What you are asked to do: Every record that follows must be duplicated exactly, with images left out.

•••

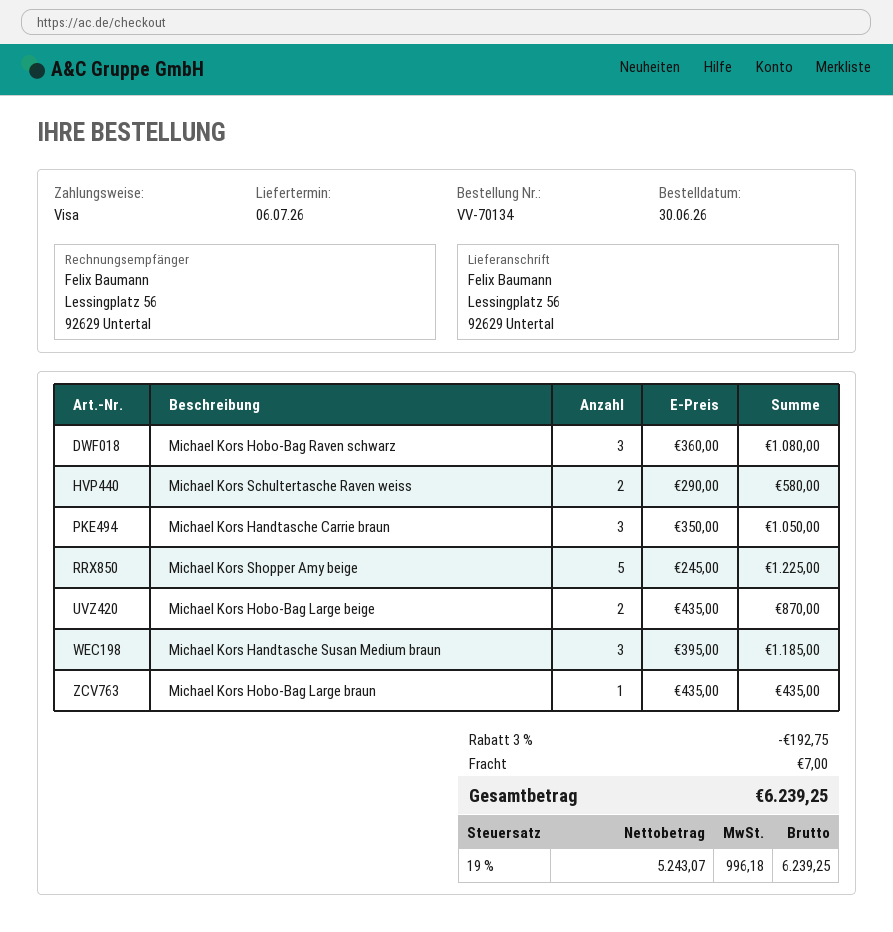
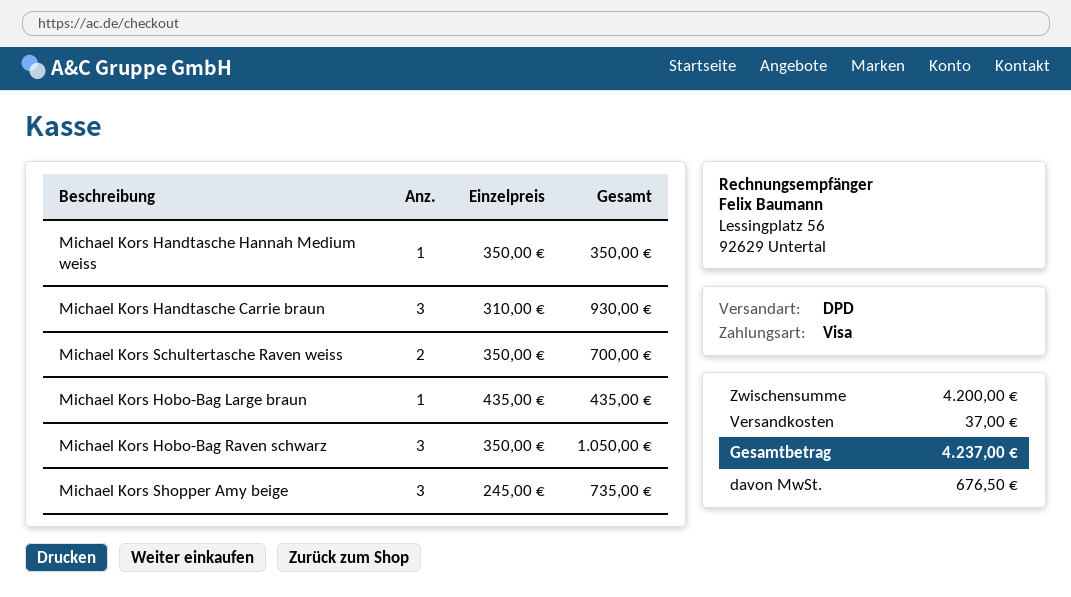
Michael Kors Hobo-Bag Raven schwarz: 3 x 360.00 = 1080.00 -> 3 x 350.00 = 1050.00
Michael Kors Schultertasche Raven weiss: 2 x 290.00 = 580.00 -> 2 x 350.00 = 700.00
Michael Kors Handtasche Carrie braun: 3 x 350.00 = 1050.00 -> 3 x 310.00 = 930.00
Michael Kors Shopper Amy beige: 5 x 245.00 = 1225.00 -> 3 x 245.00 = 735.00
Michael Kors Hobo-Bag Large beige: 2 x 435.00 = 870.00 -> none
Michael Kors Handtasche Susan Medium braun: 3 x 395.00 = 1185.00 -> none
Michael Kors Handtasche Hannah Medium weiss: none -> 1 x 350.00 = 350.00
discount: 3% = 192.75 -> none
shipping: 7.00 -> 37.00
tax: 996.18 -> 676.50
total: 6239.25 -> 4237.00

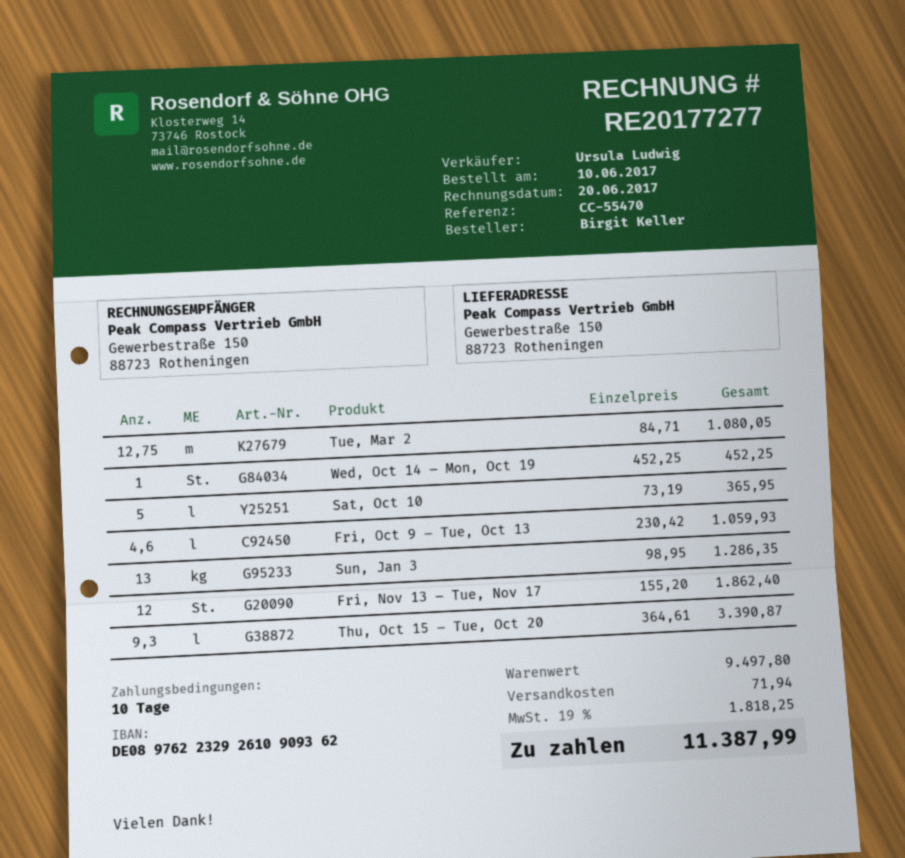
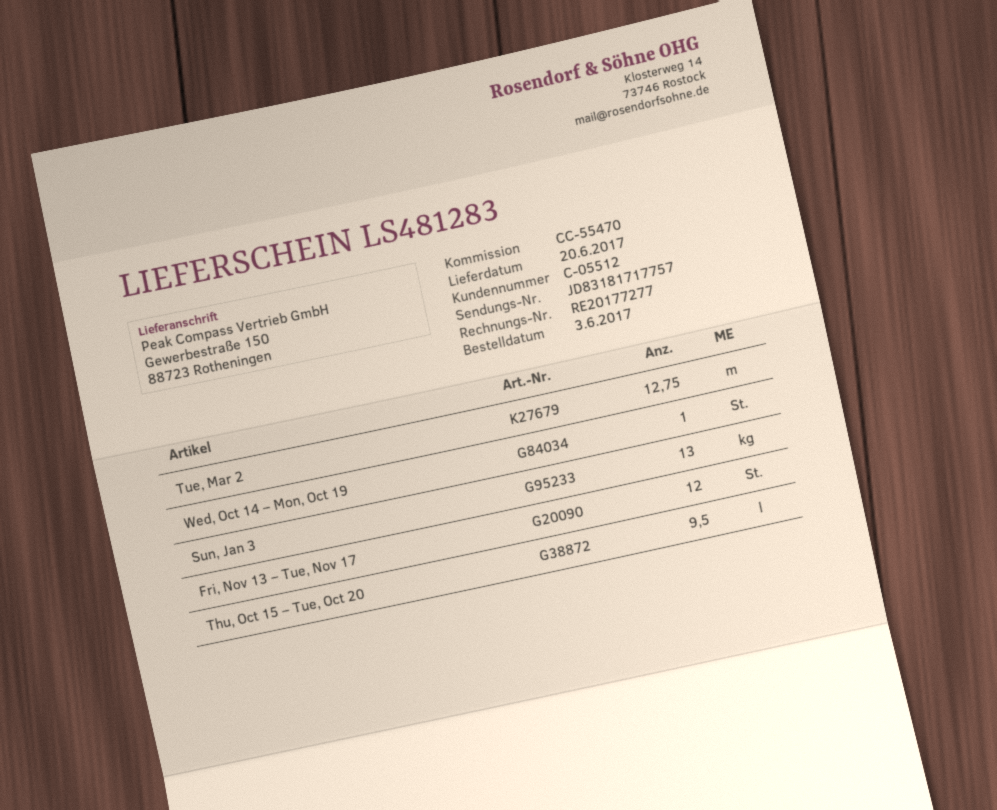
order date: 2017-06-10 -> 2017-06-03
Sat, Oct 10: 5 -> none
Fri, Oct 9 – Tue, Oct 13: 4.6 -> none
Thu, Oct 15 – Tue, Oct 20: 9.3 -> 9.5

•••

Written solution:
Michael Kors Hobo-Bag Raven schwarz: 3 x 360.00 = 1080.00 -> 3 x 350.00 = 1050.00
Michael Kors Schultertasche Raven weiss: 2 x 290.00 = 580.00 -> 2 x 350.00 = 700.00
Michael Kors Handtasche Carrie braun: 3 x 350.00 = 1050.00 -> 3 x 310.00 = 930.00
Michael Kors Shopper Amy beige: 5 x 245.00 = 1225.00 -> 3 x 245.00 = 735.00
Michael Kors Hobo-Bag Large beige: 2 x 435.00 = 870.00 -> none
Michael Kors Handtasche Susan Medium braun: 3 x 395.00 = 1185.00 -> none
Michael Kors Handtasche Hannah Medium weiss: none -> 1 x 350.00 = 350.00
discount: 3% = 192.75 -> none
shipping: 7.00 -> 37.00
tax: 996.18 -> 676.50
total: 6239.25 -> 4237.00

order date: 2017-06-10 -> 2017-06-03
Sat, Oct 10: 5 -> none
Fri, Oct 9 – Tue, Oct 13: 4.6 -> none
Thu, Oct 15 – Tue, Oct 20: 9.3 -> 9.5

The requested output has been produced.